----- Information
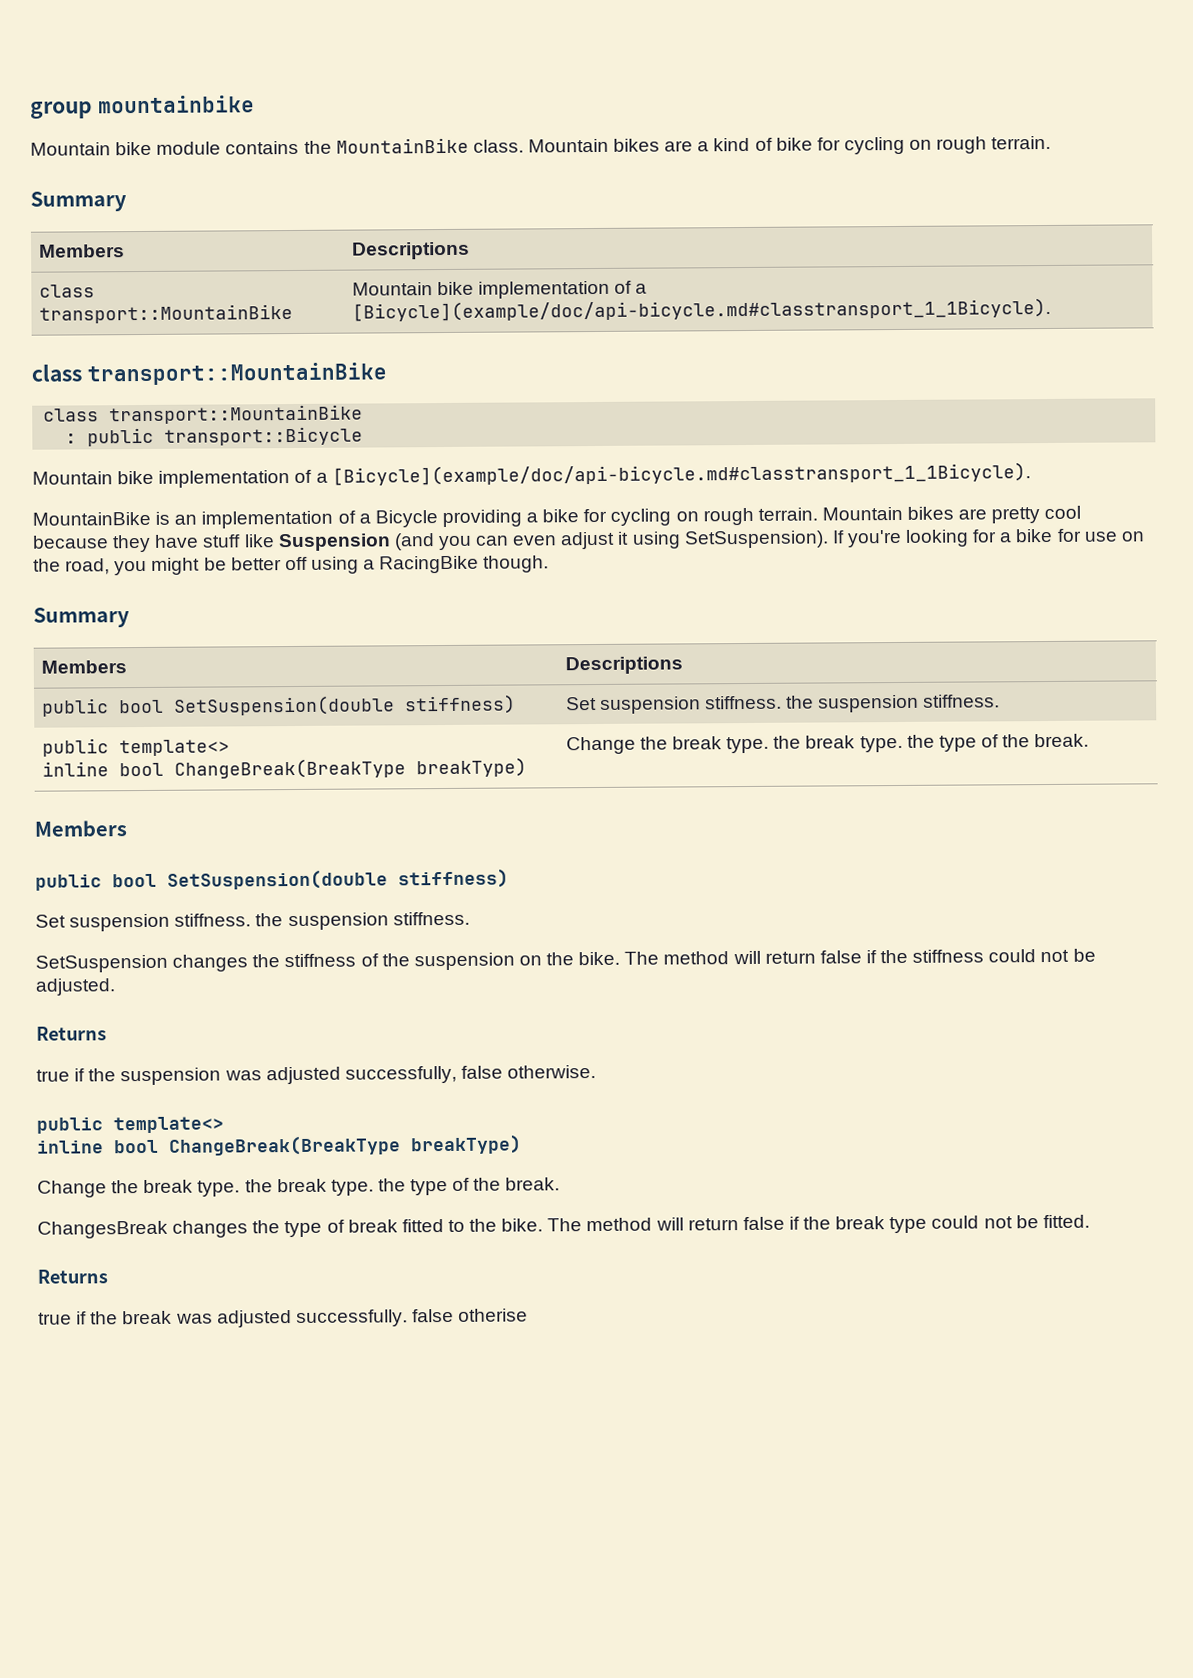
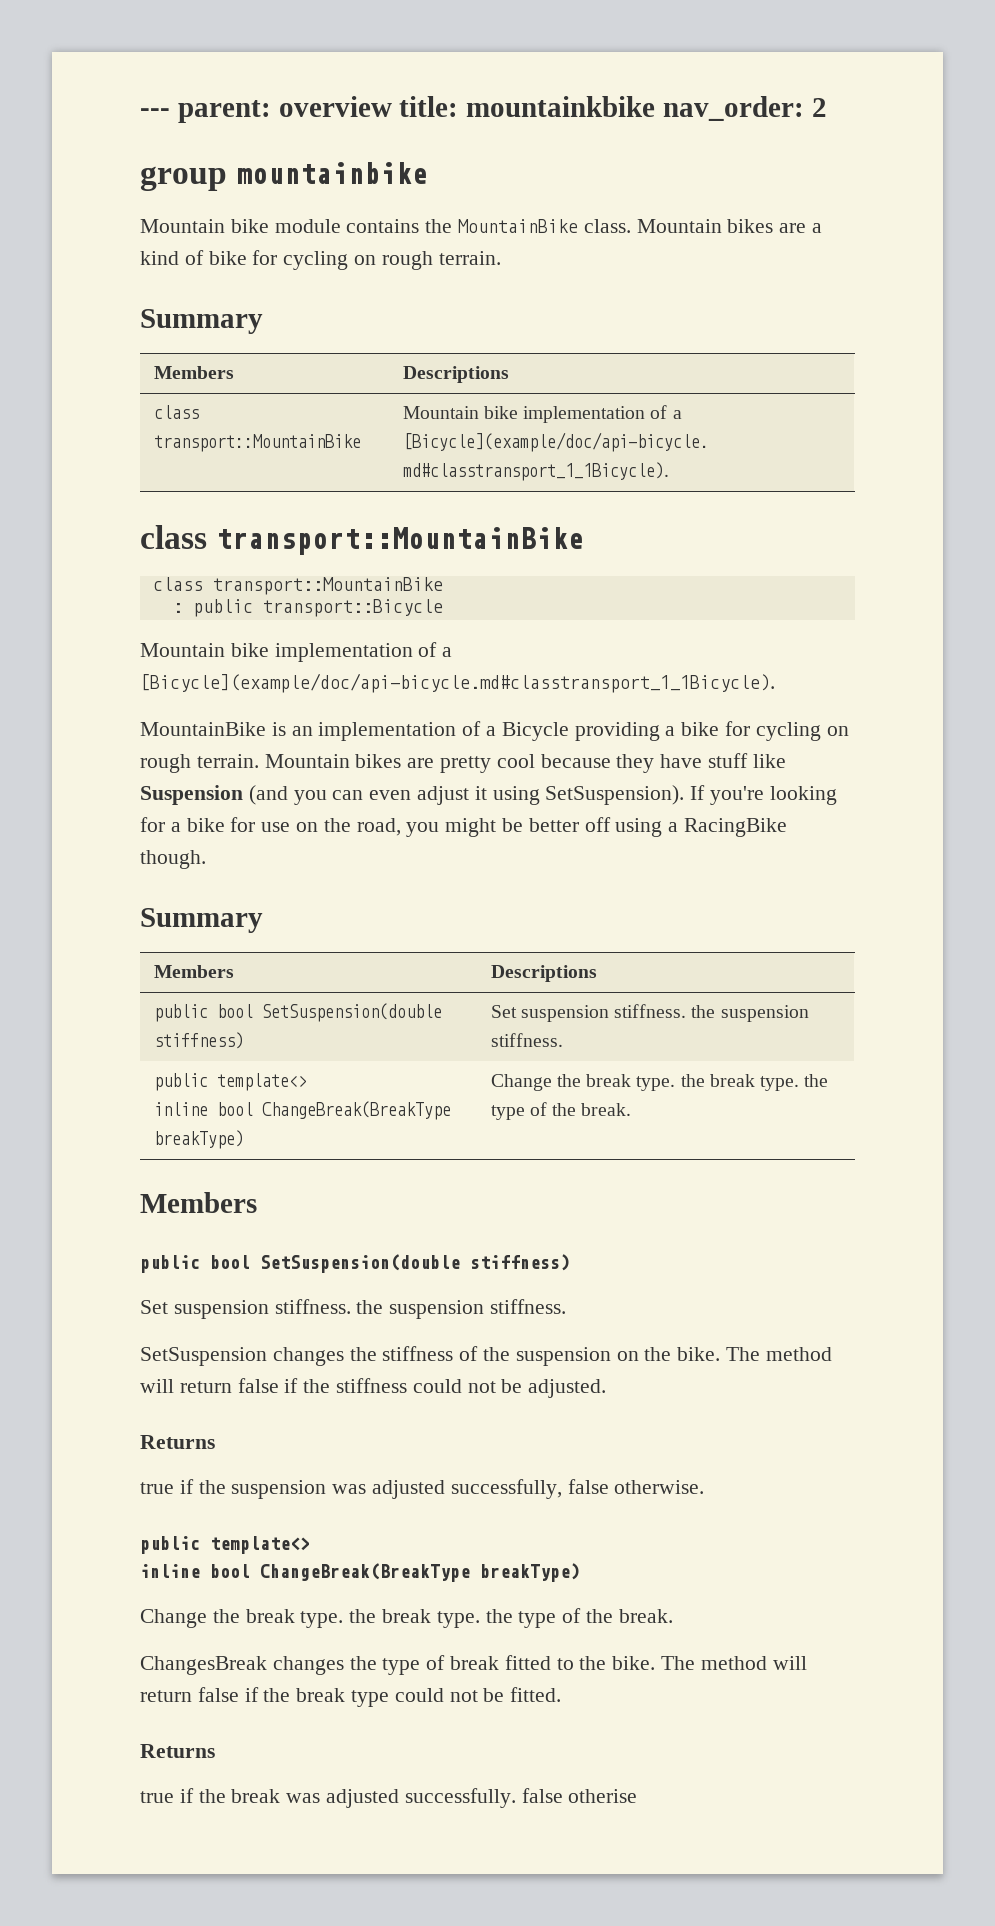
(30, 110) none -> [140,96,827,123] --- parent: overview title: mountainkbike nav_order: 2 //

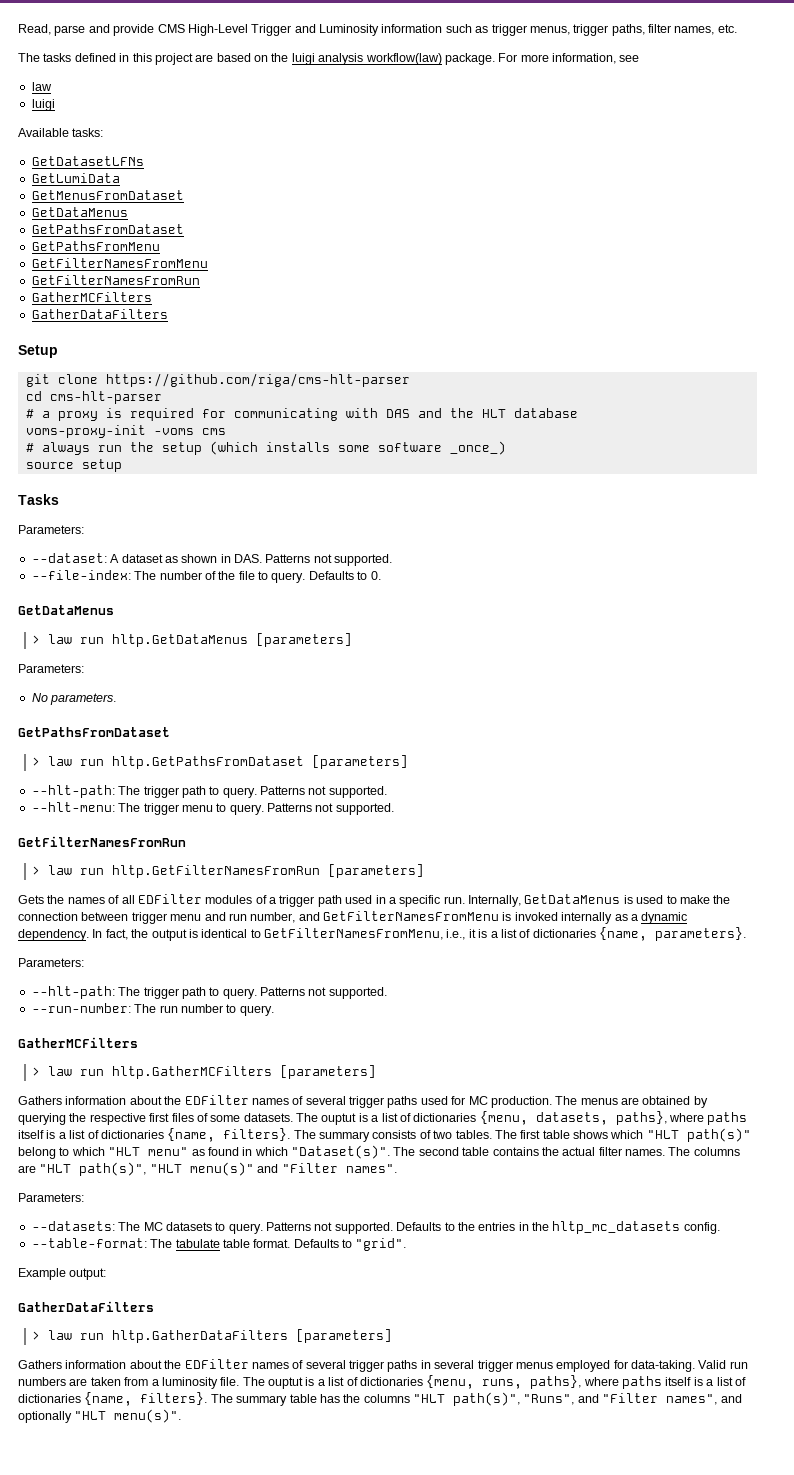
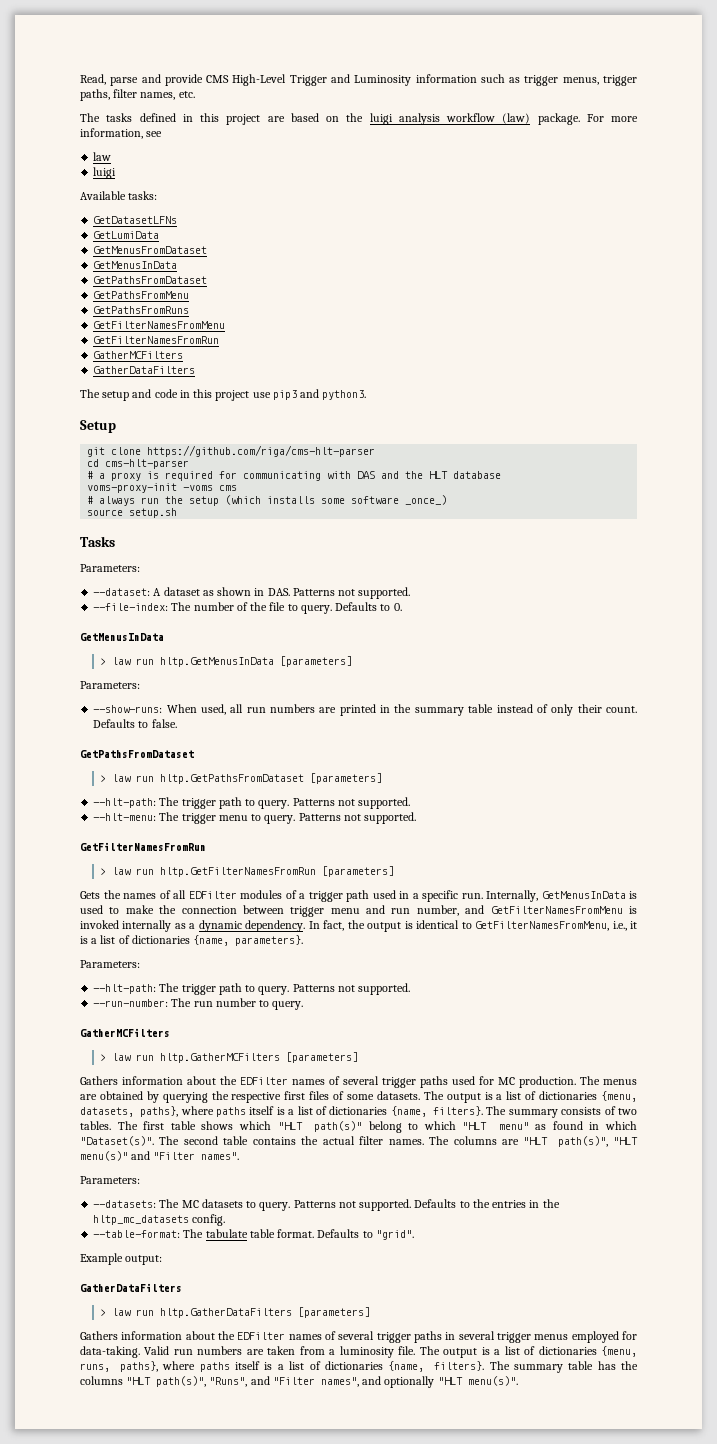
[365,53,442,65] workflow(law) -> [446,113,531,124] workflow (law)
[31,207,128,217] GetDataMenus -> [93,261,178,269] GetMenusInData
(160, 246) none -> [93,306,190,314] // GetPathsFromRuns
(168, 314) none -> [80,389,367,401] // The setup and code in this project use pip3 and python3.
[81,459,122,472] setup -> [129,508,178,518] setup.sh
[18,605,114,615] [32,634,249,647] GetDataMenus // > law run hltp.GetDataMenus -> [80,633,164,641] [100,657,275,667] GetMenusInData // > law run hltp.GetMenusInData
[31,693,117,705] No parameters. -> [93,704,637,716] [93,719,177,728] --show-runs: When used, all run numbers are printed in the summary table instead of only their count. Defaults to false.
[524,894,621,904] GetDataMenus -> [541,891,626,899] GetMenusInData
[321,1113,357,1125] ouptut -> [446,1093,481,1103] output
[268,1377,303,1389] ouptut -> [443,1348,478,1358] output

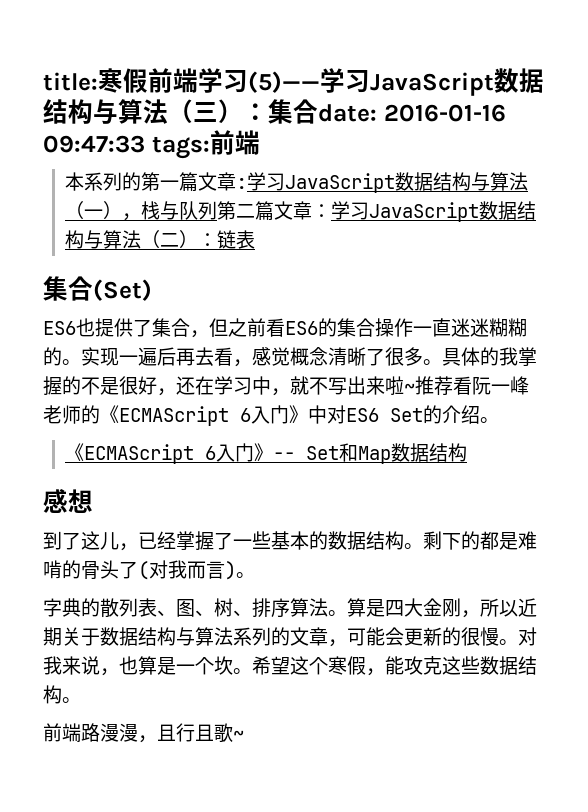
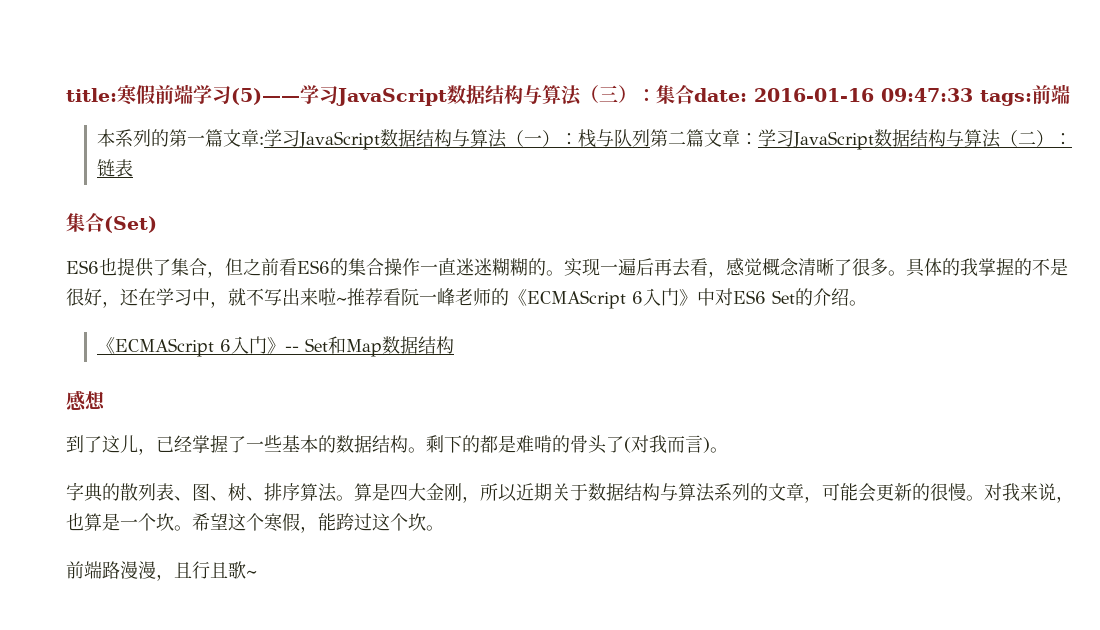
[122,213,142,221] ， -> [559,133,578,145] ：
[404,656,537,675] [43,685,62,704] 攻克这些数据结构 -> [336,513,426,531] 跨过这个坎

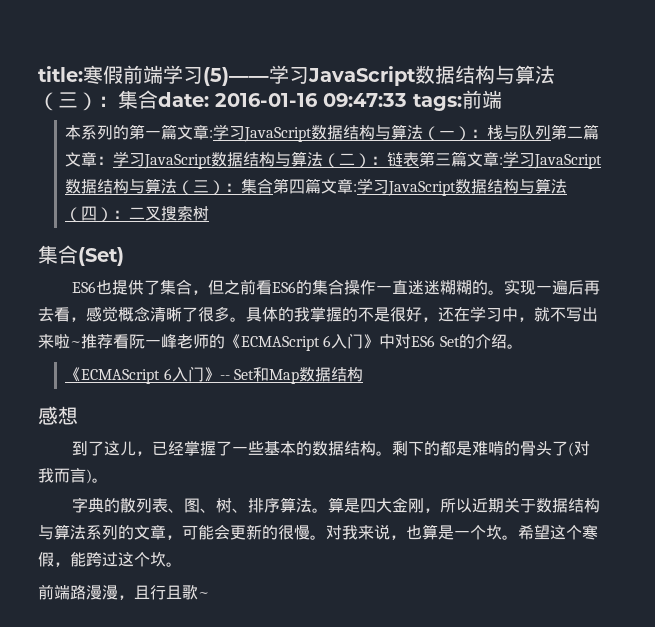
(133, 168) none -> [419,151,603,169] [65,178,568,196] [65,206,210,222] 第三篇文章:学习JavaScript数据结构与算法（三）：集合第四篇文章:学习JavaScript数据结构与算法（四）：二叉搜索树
----------
- Instructions to follow:
Copy all the material word for word, minus its pictures.

- Response area:
(30, 110) none -> [140,96,827,123] --- parent: overview title: mountainkbike nav_order: 2 //

[365,53,442,65] workflow(law) -> [446,113,531,124] workflow (law)
[31,207,128,217] GetDataMenus -> [93,261,178,269] GetMenusInData
(160, 246) none -> [93,306,190,314] // GetPathsFromRuns
(168, 314) none -> [80,389,367,401] // The setup and code in this project use pip3 and python3.
[81,459,122,472] setup -> [129,508,178,518] setup.sh
[18,605,114,615] [32,634,249,647] GetDataMenus // > law run hltp.GetDataMenus -> [80,633,164,641] [100,657,275,667] GetMenusInData // > law run hltp.GetMenusInData
[31,693,117,705] No parameters. -> [93,704,637,716] [93,719,177,728] --show-runs: When used, all run numbers are printed in the summary table instead of only their count. Defaults to false.
[524,894,621,904] GetDataMenus -> [541,891,626,899] GetMenusInData
[321,1113,357,1125] ouptut -> [446,1093,481,1103] output
[268,1377,303,1389] ouptut -> [443,1348,478,1358] output

[122,213,142,221] ， -> [559,133,578,145] ：
[404,656,537,675] [43,685,62,704] 攻克这些数据结构 -> [336,513,426,531] 跨过这个坎

(133, 168) none -> [419,151,603,169] [65,178,568,196] [65,206,210,222] 第三篇文章:学习JavaScript数据结构与算法（三）：集合第四篇文章:学习JavaScript数据结构与算法（四）：二叉搜索树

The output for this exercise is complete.